Sabbath-keeping in this context is a shocking form of economic rebellion. It is God’s definitive announcement that no more will human beings be mere cogs in the empire’s brick-making machine. No longer will lives be consumed by the empire’s insatiable need to build, accumulate, achieve. One day in seven, the relentless cycle of production and consumption will stop, and every man, woman, child and beast will take the time to simply be.
The Sabbath laws were a safeguard for the vulnerable whose blood and sweat compose the mortar of empires. They were a witness against the economy of Egypt and its compulsion to grow at any human expense. They were a declaration that the value of human life extends beyond its capacity for labor. They were an acknowledgement that even land and animals are prized by God quite apart from their economically derived utility.
True Sabbath-keeping constitutes so much more than a song and a sermon and prayer. It involves a prophetic interrogation of the empire’s imperatives. It’s a chance to hear the empire’s relentless cry for “More!” and declare to it, “No, by God’s grace, that is enough.”

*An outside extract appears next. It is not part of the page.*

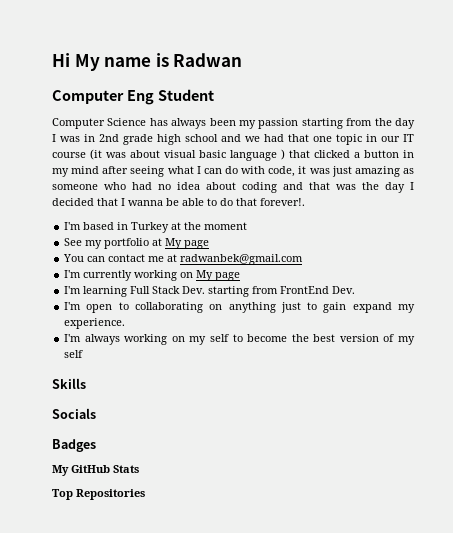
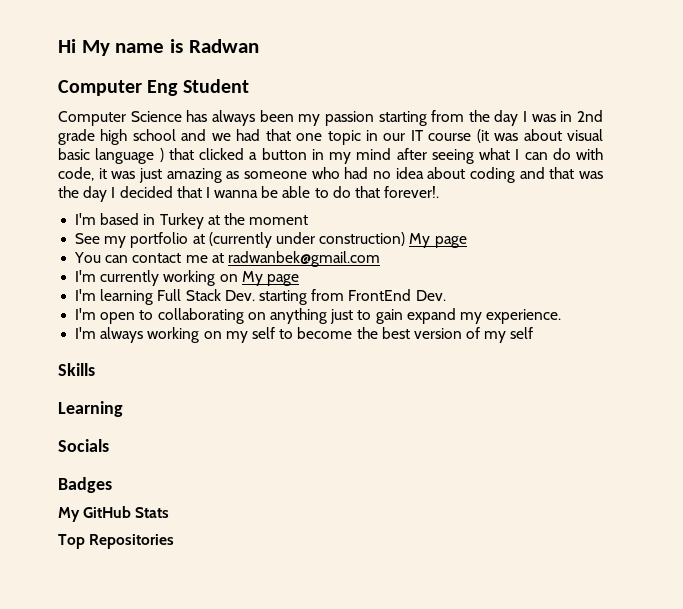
(163, 242) none -> [208,232,406,248] (currently under construction)
(86, 383) none -> [58,401,123,417] // Learning

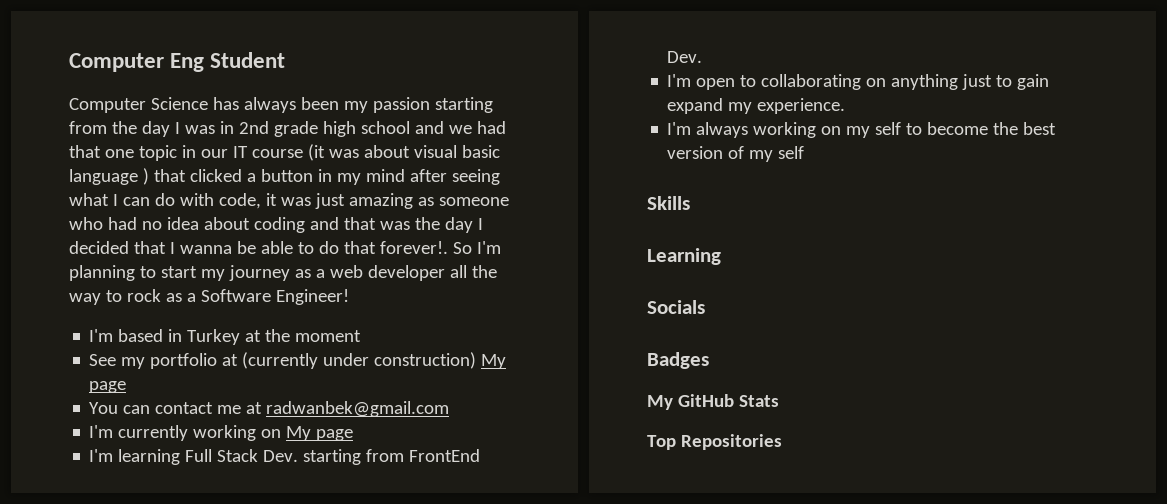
[58,39,259,56] Hi My name is Radwan // -> (69, 62) none
(440, 192) none -> [452,241,501,254] [69,265,497,281] [69,289,349,305] So I'm planning to start my journey as a web developer all the way to rock as a Software Engineer!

Sabbath asks who (or what) is vulnerable in our own economic system and what mechanisms defend their worth as more than instruments of consumption. It is a witness against exploitation. It is a bold declaration that land is more than what it produces, that life is more than what it consumes. Sabbath is the ultimate declaration of earth’s liberation from slavery.
In the end, Sabbath-keeping that is not empire-breaking is not really Sabbath at all.
Meghan Good is pastor of Albany (Ore.) Mennonite Church.